Description of the task :: Here are the records. Write out exactly the lines between the one holding "login (see above)" and the one holding "excluded from git)", inclusive.

Records for the exercise ::
<<<<
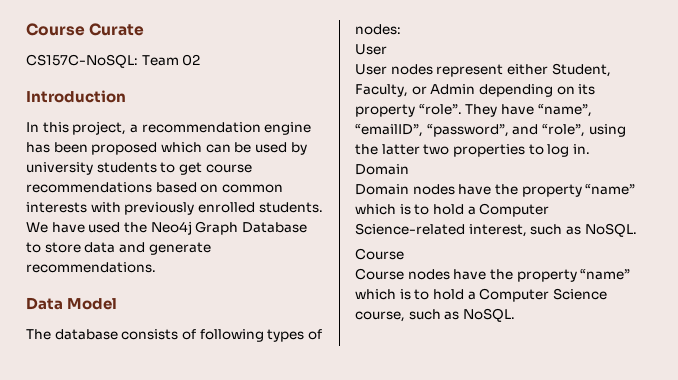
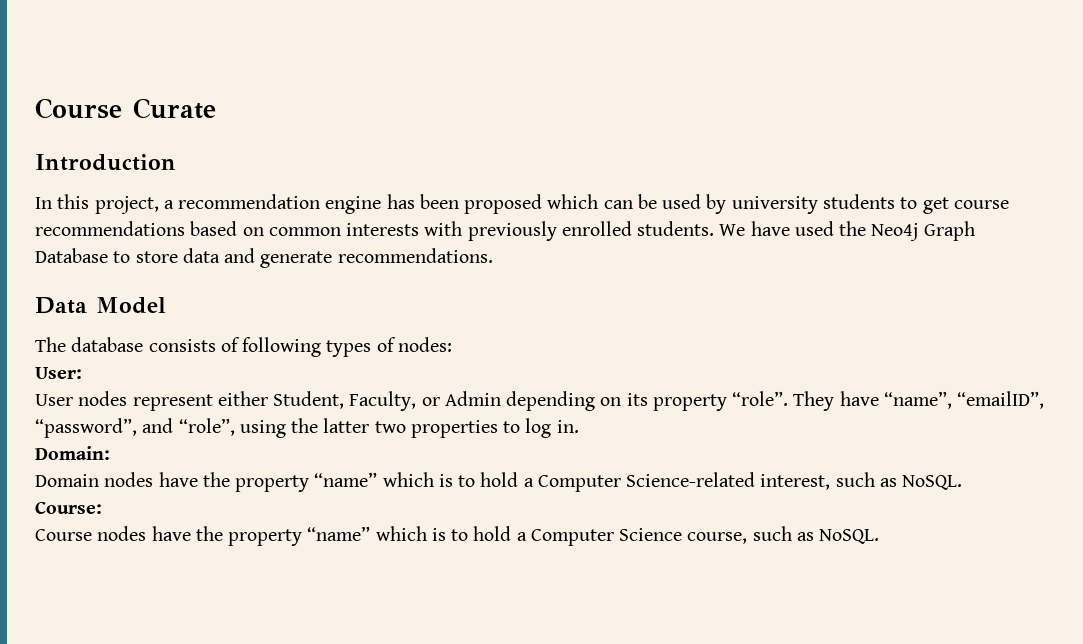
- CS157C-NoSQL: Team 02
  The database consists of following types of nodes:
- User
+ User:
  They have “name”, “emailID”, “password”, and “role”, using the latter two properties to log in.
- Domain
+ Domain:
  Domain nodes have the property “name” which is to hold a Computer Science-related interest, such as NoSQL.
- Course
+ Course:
>>>>
<<<<
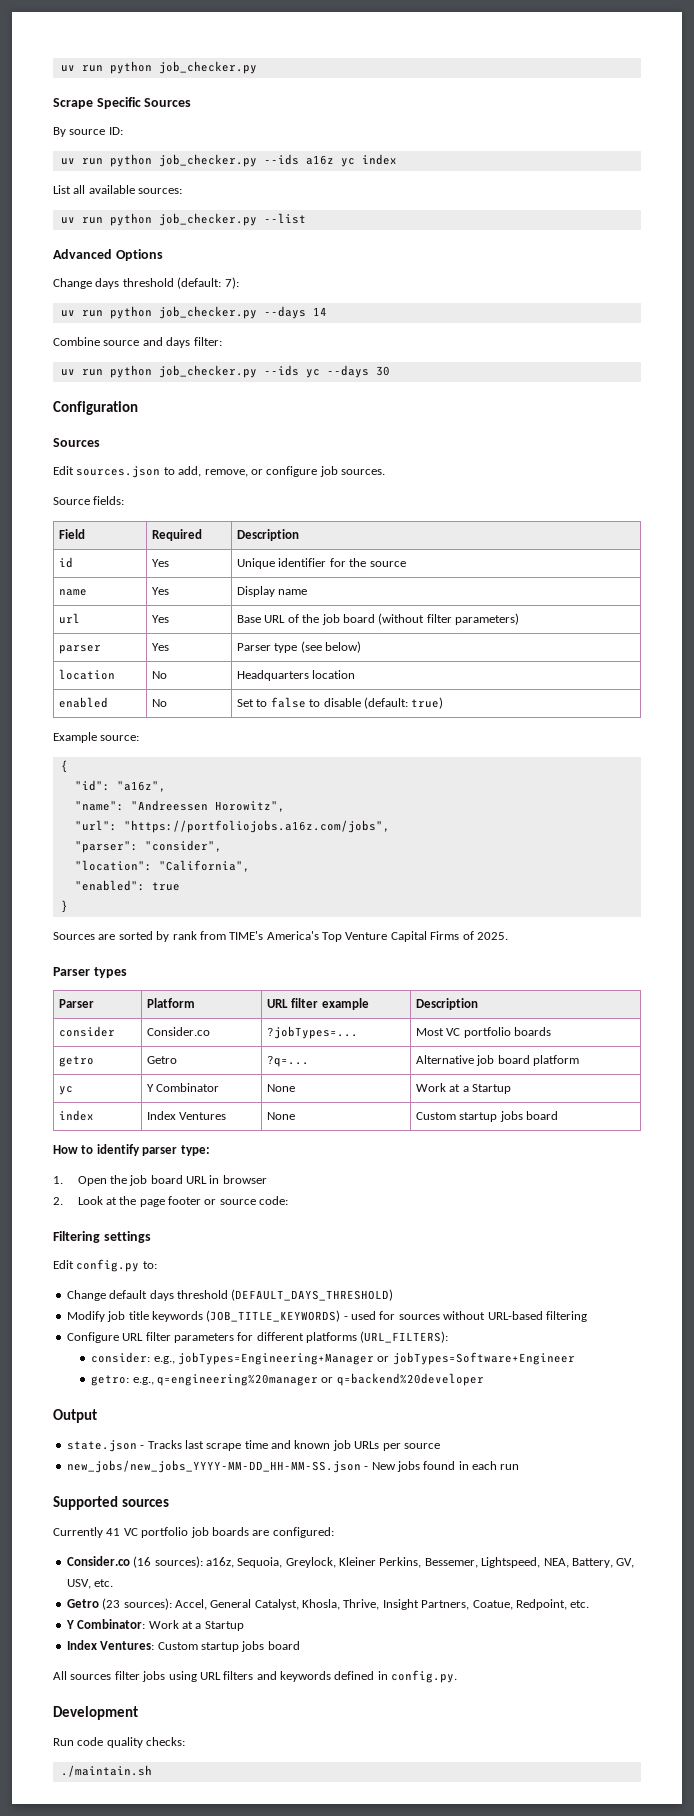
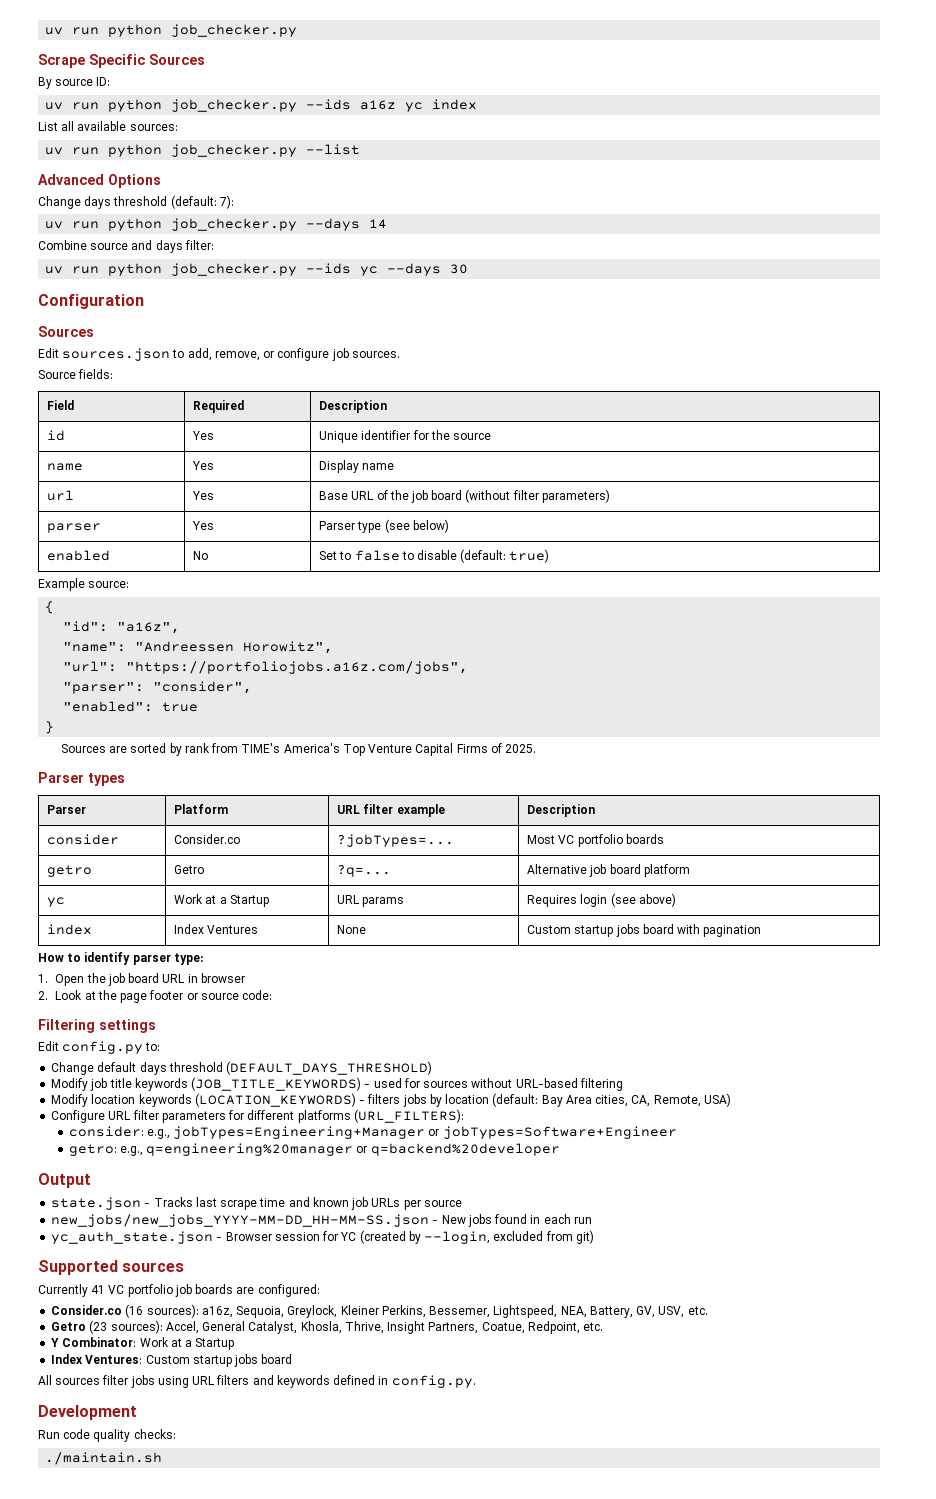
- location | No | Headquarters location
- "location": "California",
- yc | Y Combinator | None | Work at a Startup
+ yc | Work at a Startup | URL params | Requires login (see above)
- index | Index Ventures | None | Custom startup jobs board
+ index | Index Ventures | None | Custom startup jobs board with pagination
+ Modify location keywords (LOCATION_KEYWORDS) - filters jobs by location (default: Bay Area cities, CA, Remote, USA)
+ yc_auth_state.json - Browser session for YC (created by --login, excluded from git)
>>>>
Output of the exercise ::
+ yc | Work at a Startup | URL params | Requires login (see above)
- index | Index Ventures | None | Custom startup jobs board
+ index | Index Ventures | None | Custom startup jobs board with pagination
+ Modify location keywords (LOCATION_KEYWORDS) - filters jobs by location (default: Bay Area cities, CA, Remote, USA)
+ yc_auth_state.json - Browser session for YC (created by --login, excluded from git)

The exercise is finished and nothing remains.